The promise of content management systems is that, by making content, rather than pages, the focus, content can appear and re-appear in multiple contexts without being relegated to a page buried deep inside the organization. The problem with this promise is that those who have editorial control of the overarching site architecture are not organizationally positioned for an in-depth understanding of all areas of the institution. Usually, it is the folks in university relations and development that have ultimate editorial control over University Web sites. This area of competency is great for single-facing, targeted and mass media messaging to shape perceptions of the institution: talking to the press, news releases, public events calendars, development.
The trouble is that, at a community as diverse and complex as a University, the synergies that could possibly arise from all the things happening and being said at any given moment cannot be leveraged in any interesting way as long the University site is seen as primarily PR. So much of what happens at universities, from sales at the bookstore, to registration activities, to menus at the dining hall, to what-did-you-think-about-that-visiting-lecturer, live outside the scope of public relations. This is not a statement in any way on the myopia of university relations professionals. By and large, they are very good at what they do. However, what they have been tasked with doing vis-à-vis the Web is more complex than the print and media relations world alone. They’ve been asked to do an impossible task: taking an essentially modern approach (throw newer technologies at the problem) to what is in essence a postmodern problem: harnessing the collective by truly empowering understanding of the larger university context.
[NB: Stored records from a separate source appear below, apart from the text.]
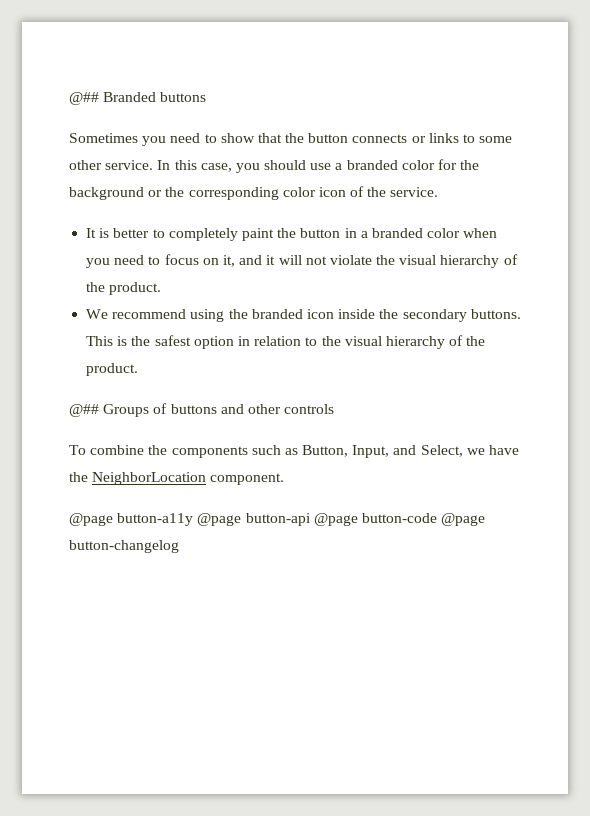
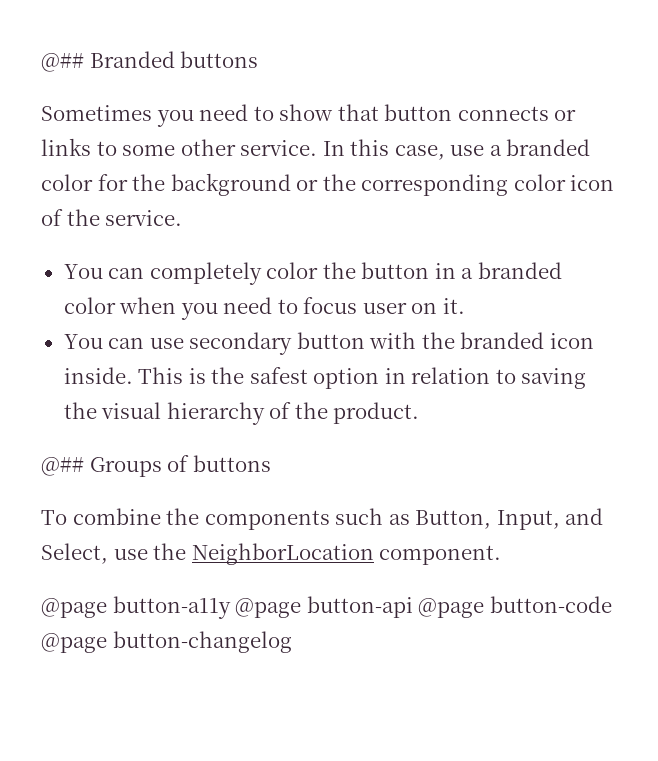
[285,133,305,143] the -> (379, 112) none
[235,160,307,173] you should -> (445, 152) none
[86,228,274,241] It is better to completely paint -> [63,262,319,285] You can completely color
[202,254,518,268] [86,282,162,295] [86,309,521,322] on it, and it will not violate the visual hierarchy of the product. // We recommend using the branded icon inside the secondary buttons. -> [362,298,465,314] [63,332,594,355] [63,367,133,384] user on it. // You can use secondary button with the branded icon inside.
(318, 341) none -> [521,368,587,389] saving
[220,404,335,414] and other controls -> (271, 463) none
[466,445,520,455] we have -> [113,549,148,560] use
That is, reaching in and creating meaning every time a person sits at their terminal to post something to the institutional Web site.
If we can define the problem as building meaning for the Web author, rather than selecting the “best CMS,” we can then begin to shape solutions to address THAT very human issue. When people feel as compelled to post and manage quality, relevant, and timely content on an institutional Web site, rather than throwing things up only because they were asked to by their supervisor, we will have advanced institutional Web communications further than any CMS technology, no matter how seductive and “robust,” can do alone.